Варка снова подчинился и полез к двери, переступая через какие-то неподвижные тела.
Снаружи была оттепель. Дороги раскисли. Выбоины наполнились стылой водой. Ноги сразу промокли. Варка шел согнувшись, опустив тупо нывшую голову. Впереди неутомимо прыгал Жданкин рыжий хвостик, а под ногами чавкала липкая глина. Идти им было верст двадцать, не меньше.
Ланке все время хотелось плакать. Есть тоже хотелось, но не так сильно. В торбе, которую Варка приносил из своих походов, иногда попадалось даже сало, козий сыр, ватрушки или печеные яйца. Чаще, правда, Фамка извлекала оттуда помятые черные пироги с луком, краюшки хлеба, оранжевые ломти вяленой тыквы, бобы, горох, крепенькие желтые репки.
Сам же Варка стал какой-то чудной. Как будто и не Варка вовсе. Угрюмый, молчаливый, растерявший стремительность и легкость движений. Дома он оставался не больше одного-двух дней, и то все лежал на спине, пристроив к теплой печке красные помороженные ноги. Говорил только с Фамкой и только о чем-то ужасно скучном: где взять дров, да на сколько хватит еды, да как бы раздобыть для всех зимнюю обувку, хотя бы и поношенную. Ланку же, как она ни старалась, почти не замечал, жалобы выслушивал вполуха, на слезы не обращал внимания.

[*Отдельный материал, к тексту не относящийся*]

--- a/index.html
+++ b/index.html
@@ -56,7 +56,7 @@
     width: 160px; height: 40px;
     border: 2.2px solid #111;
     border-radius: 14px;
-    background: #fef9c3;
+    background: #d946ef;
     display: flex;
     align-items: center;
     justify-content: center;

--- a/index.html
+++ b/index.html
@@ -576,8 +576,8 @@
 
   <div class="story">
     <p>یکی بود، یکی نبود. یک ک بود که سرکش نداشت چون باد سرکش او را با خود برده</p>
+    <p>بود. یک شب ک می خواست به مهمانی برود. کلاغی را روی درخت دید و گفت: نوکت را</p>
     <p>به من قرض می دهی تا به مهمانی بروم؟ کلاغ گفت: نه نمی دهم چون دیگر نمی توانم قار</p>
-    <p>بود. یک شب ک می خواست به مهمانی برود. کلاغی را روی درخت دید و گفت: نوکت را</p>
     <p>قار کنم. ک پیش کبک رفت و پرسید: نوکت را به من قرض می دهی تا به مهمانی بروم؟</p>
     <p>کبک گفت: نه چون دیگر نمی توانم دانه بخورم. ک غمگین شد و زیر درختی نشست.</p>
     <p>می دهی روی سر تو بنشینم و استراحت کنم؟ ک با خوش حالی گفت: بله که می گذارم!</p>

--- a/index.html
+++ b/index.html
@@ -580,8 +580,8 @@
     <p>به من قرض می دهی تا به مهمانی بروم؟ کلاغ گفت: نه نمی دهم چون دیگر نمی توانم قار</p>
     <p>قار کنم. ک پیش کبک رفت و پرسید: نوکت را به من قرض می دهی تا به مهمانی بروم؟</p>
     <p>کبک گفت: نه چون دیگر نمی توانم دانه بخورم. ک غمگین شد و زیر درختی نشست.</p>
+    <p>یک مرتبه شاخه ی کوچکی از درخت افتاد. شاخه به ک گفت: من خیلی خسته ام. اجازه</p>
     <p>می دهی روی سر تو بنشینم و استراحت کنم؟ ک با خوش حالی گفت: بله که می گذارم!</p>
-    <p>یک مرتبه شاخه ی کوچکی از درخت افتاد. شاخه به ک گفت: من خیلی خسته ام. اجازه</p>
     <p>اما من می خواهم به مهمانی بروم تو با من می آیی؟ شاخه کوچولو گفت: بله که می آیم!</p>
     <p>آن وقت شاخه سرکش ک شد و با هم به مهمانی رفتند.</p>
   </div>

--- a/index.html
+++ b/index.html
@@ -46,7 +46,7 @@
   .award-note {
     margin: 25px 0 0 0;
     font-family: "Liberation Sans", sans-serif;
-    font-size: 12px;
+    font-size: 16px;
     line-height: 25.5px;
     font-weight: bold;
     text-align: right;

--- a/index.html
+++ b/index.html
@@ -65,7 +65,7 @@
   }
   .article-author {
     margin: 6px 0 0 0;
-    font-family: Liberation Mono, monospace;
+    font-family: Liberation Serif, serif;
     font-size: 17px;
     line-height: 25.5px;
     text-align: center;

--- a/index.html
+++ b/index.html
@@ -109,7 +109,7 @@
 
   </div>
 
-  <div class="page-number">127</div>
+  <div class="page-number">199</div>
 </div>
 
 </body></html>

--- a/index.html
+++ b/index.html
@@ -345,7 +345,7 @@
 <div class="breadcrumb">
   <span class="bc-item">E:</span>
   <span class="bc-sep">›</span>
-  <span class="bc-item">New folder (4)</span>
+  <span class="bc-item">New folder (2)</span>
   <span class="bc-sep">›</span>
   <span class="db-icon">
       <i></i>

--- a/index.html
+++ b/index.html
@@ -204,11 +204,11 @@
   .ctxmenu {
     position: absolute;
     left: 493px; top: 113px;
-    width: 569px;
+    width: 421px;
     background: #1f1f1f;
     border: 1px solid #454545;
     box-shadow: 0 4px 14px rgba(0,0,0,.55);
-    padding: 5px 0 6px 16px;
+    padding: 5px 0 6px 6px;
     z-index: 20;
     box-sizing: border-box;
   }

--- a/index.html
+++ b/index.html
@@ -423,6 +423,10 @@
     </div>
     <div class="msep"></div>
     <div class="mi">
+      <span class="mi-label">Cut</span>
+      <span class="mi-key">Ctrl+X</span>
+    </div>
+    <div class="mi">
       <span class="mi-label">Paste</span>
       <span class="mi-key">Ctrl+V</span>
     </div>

– Всем плохо, – скупо цедил он, – держись. Вот придет весна…
Хорошо ему говорить. Он все-таки выходит, бывает где-то. Вон Жданка как начнет рассказывать – конца-краю нет. И всегда что-нибудь смешное… А до весны ой как далеко… Не дотянут они до весны. Ну, конечно, Фамка и не к такому привыкла в своих Норах, она, может, и дотянет.
Фамка с ее острым подбородком, вечно сжатыми губами и сгорбленной, словно от тяжелой ноши, спиной всегда напоминала Ланке заезженную водовозную клячу. Впряглась в домашнее хозяйство и тащит с тупым бессловесным упорством. Само собой, такая работа как раз по ней. Предлагать ей помощь Ланка не собиралась.